Edit tracking data:
=-=-=-=-=

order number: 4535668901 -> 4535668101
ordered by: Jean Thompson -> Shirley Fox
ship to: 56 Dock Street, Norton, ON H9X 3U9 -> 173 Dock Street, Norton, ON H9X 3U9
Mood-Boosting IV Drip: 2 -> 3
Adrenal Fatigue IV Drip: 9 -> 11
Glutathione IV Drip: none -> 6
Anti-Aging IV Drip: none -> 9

=-=-=-=-=

A single number is asked for: how many lines in the entries above hold the string "Drip".

*Solution for this exercise:*
4